Susana de Sousa Dias

Autour de Luz obscura

par ,
le 11 septembre 2017

C’est un peu par hasard qu’au début des années 2000 la cinéaste portugaise Susana de Sousa Dias a eu affaire aux archives visuelles de la dictature salazarienne. Durant ses recherches pour répondre à la commande d’un film sur le cinéma portugais des années 1930 et 1940 (soit la période la plus sévère du régime fasciste), elle fut interpellée par des photographies d’identification d’anciens prisonniers politiques. Dès lors, ces images léguées à la poussière ont constitué le matériau fondamental de ses longs métrages, de Natureza morta (2005) à Luz obscura (2017), en passant par 48 (2010), lauréat du Cinéma du réel[11] [11] Voir également notre compte-rendu de l’édition 2017 du Cinéma du Réel. .

Dès Natureza morta, les multiples photos d’identification abandonnées sont individualisées – chaque visage mérite d’être reconnu. Le gros plan vient détourner la nature miniaturisée des clichés anthropométriques et rendre aux résistants l’ampleur que la réalisatrice estime être la leur. De même, les longues durées nuisent à la vocation utilitariste de ce type d’image. Dans 48, cette “panthéonisation cinématographique” des héros anonymes de la résistance sera complétée par la voix off des détenus. Outre leur visage, leur mémoire sera mobilisée et conservée par le film.

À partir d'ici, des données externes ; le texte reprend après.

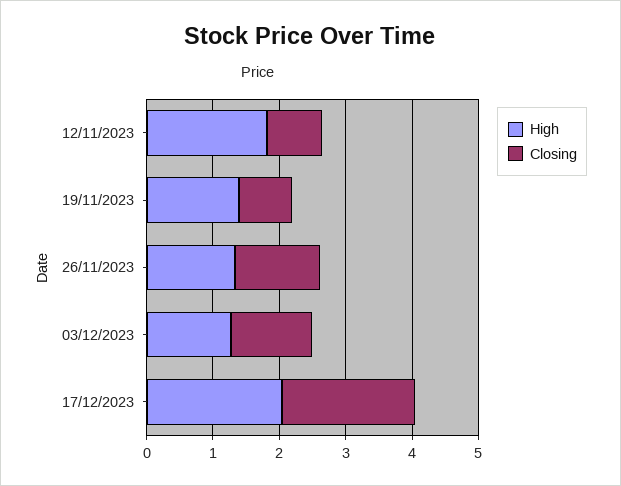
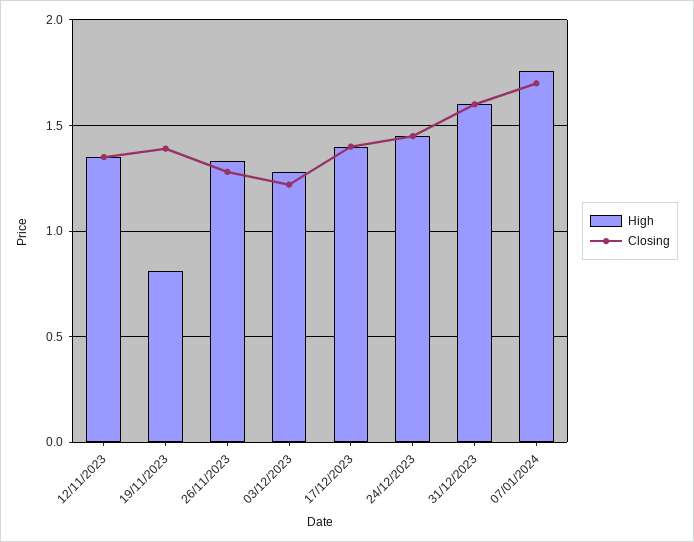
High, 12/11/2023: 1.8 -> 1.35
Closing, 12/11/2023: 0.8 -> 1.35
High, 19/11/2023: 1.4 -> 0.8
Closing, 19/11/2023: 0.8 -> 1.4
High, 17/12/2023: 2 -> 1.4
Closing, 17/12/2023: 2 -> 1.4
High, 24/12/2023: none -> 1.45
Closing, 24/12/2023: none -> 1.45
High, 31/12/2023: none -> 1.6
Closing, 31/12/2023: none -> 1.6
High, 07/01/2024: none -> 1.75
Closing, 07/01/2024: none -> 1.7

L’ensemble de ces opérations se retrouve dans Luz obscura, à la différence que cette fois, Susana de Sousa Dias se concentre sur une seule famille ruinée par la dictature, les Pato. Les voix composant la bande-son ne sont plus celles des prisonniers politiques, mais celles de leur progéniture, trois frères et sœurs. L’iconographie du film présente, elle aussi, quelques singularités par rapport aux œuvres précédentes.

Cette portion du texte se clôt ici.